What other way is there? America, the land of technology, is saving its children from it. Moreover, a graded, balanced approach is facile in an environment where systems are flawless. With children far from voting age, it also will not be an election plank. Social media needs strength to handle it, and vulnerable adolescents are out of their depth. Australia forced tech companies to boot over half a million children off their platform or face penalties. Teens have found their way back, dodging age verification. Australian reports suggest 70 per cent of children between 10 and 16 are flouting the regulations with inputs from AI. However, it is the other 30 per cent who have implemented the ban who should be of interest.
There is confusion about how State restrictions will be implemented in practice. Will the ban stop once a child leaves Karnataka and enters, say, Delhi? And yet, baby steps. Any implementation is better than no action, and other States may get inspired. The kinks can be smoothed as we go along. Trust your child, but don’t have faith in social media and its exposure. For a system to be so ingrained and so quickly, weeding it out cannot be done overnight. It needs legislation, adult digital literacy, and parenting controls to be in sync.

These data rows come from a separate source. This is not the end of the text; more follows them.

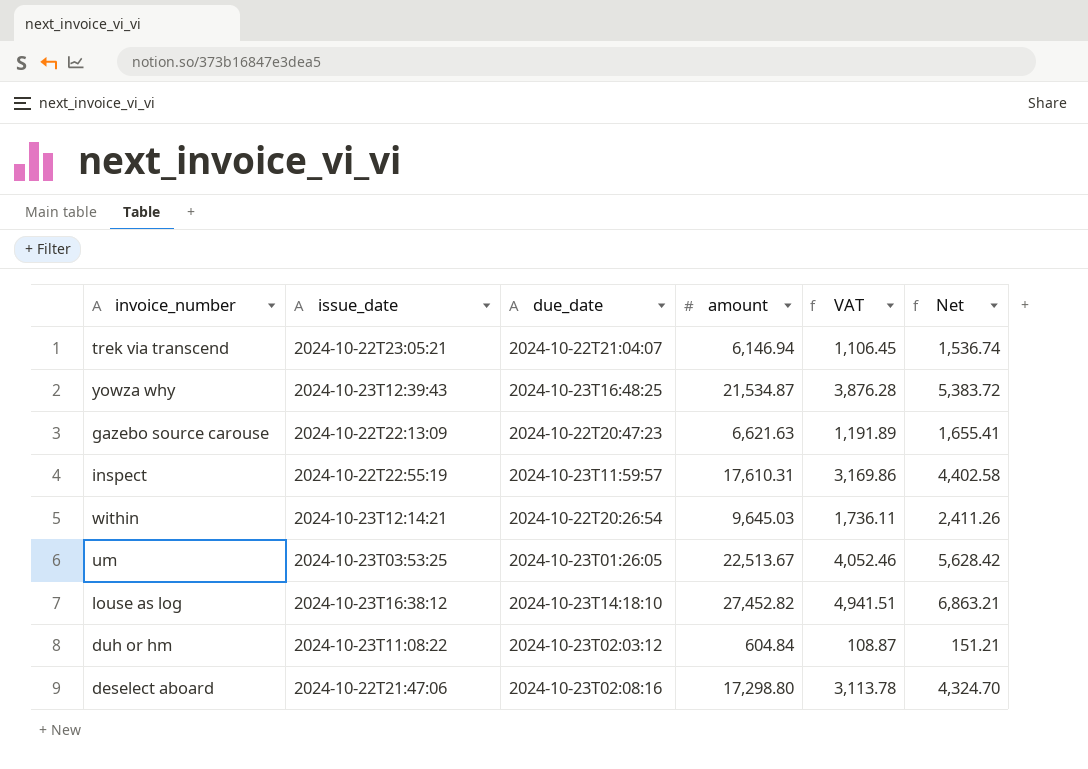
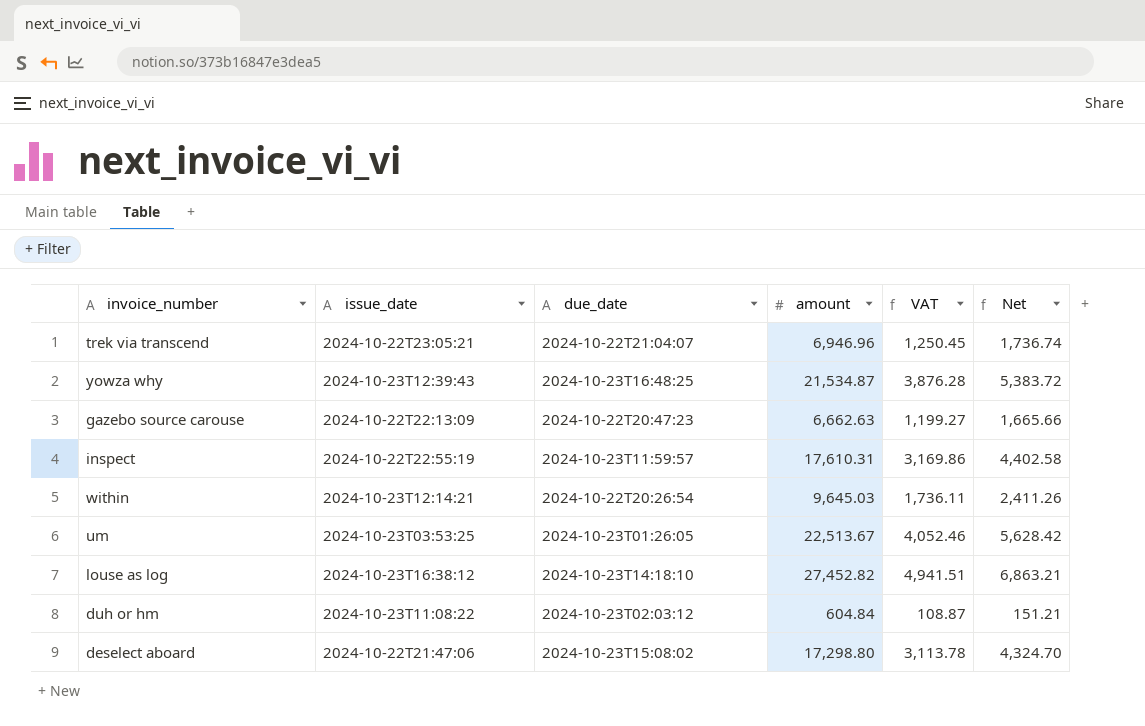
trek via transcend | amount: 6,146.94 -> 6,946.96
trek via transcend | VAT: 1,106.45 -> 1,250.45
trek via transcend | Net: 1,536.74 -> 1,736.74
gazebo source carouse | amount: 6,621.63 -> 6,662.63
gazebo source carouse | VAT: 1,191.89 -> 1,199.27
gazebo source carouse | Net: 1,655.41 -> 1,665.66
deselect aboard | due_date: 2024-10-23T02:08:16 -> 2024-10-23T15:08:02

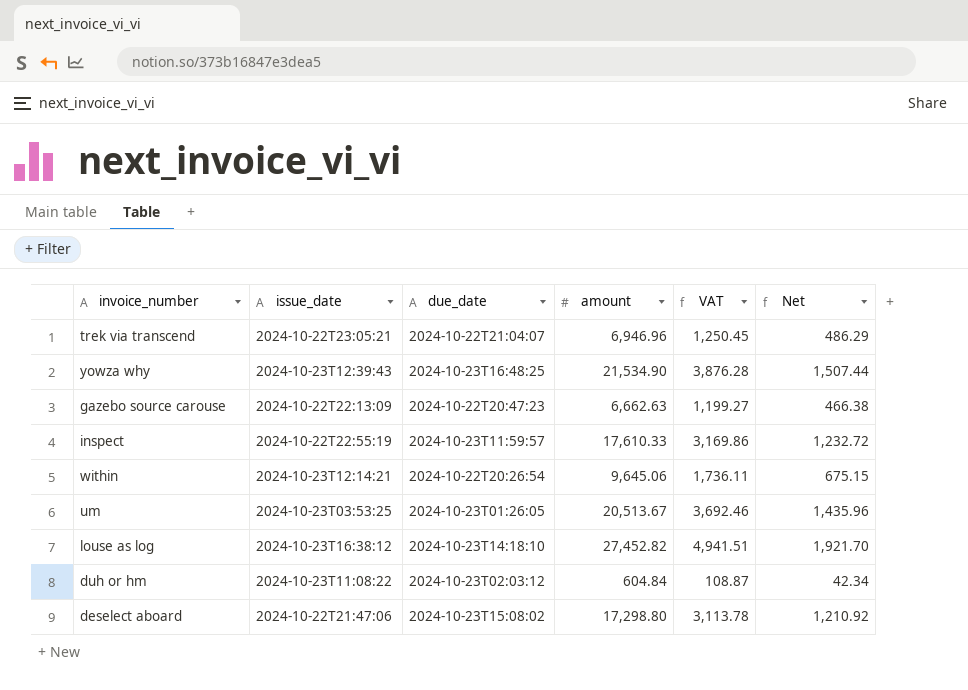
column Net | formula: [amount] * 0.25 -> [amount] * 0.07
yowza why | amount: 21,534.87 -> 21,534.90
inspect | amount: 17,610.31 -> 17,610.33
within | amount: 9,645.03 -> 9,645.06
um | amount: 22,513.67 -> 20,513.67
um | VAT: 4,052.46 -> 3,692.46

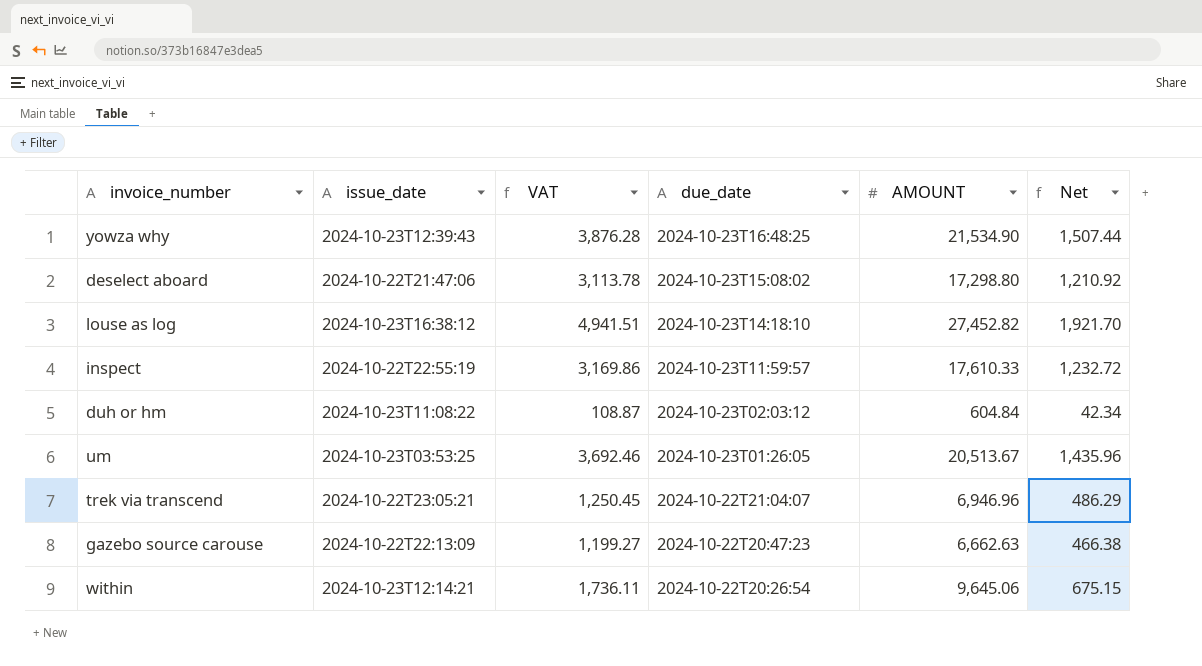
row order: none -> due_date descending
column VAT | position: 5 -> 3
column name: amount -> AMOUNT

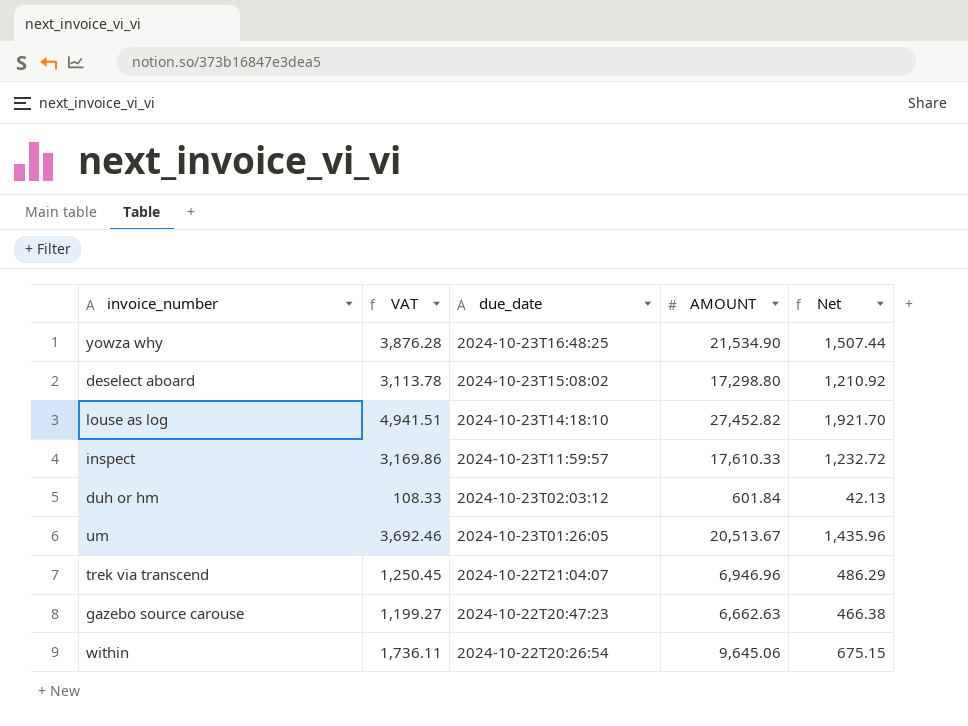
column issue_date | position: 2 -> none
duh or hm | VAT: 108.87 -> 108.33
duh or hm | AMOUNT: 604.84 -> 601.84
duh or hm | Net: 42.34 -> 42.13

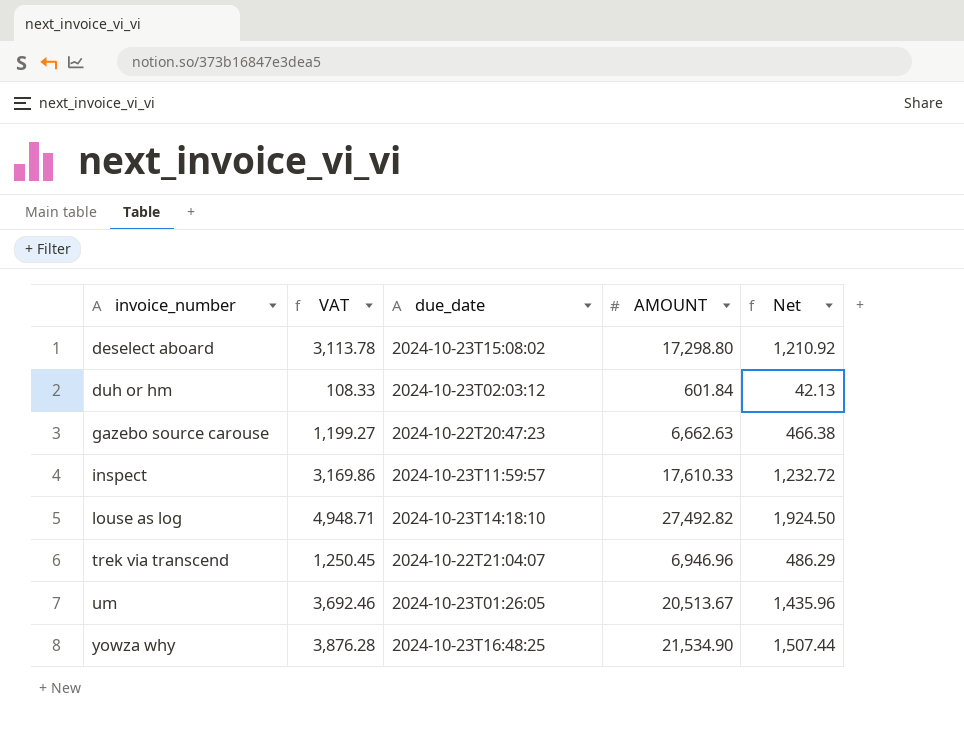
row order: due_date descending -> invoice_number ascending
row within: 1,736.11 | 2024-10-22T20:26:54 | 9,645.06 | 675.15 -> none
louse as log | VAT: 4,941.51 -> 4,948.71
louse as log | AMOUNT: 27,452.82 -> 27,492.82
louse as log | Net: 1,921.70 -> 1,924.50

Why allow a child to use a social media platform when a 10-year-old is not given the car keys or a cigarette? The damage may not be obvious, but it could be equally potent. As the lawsuits in America show, it is time for children to log off. “If you are 35 and get addicted to YouTube and Instagram, shame on you, but to take that preteen, to take that teenager whose mind is still developing…” a lawyer for a plaintiff in the US leaves it unsaid. Time has run out, and so have choices.
Jyotsna Mohan is a senior journalist and the author of Stoned, Shamed, Depressed and co-author of Pratap: A Defiant Newspaper.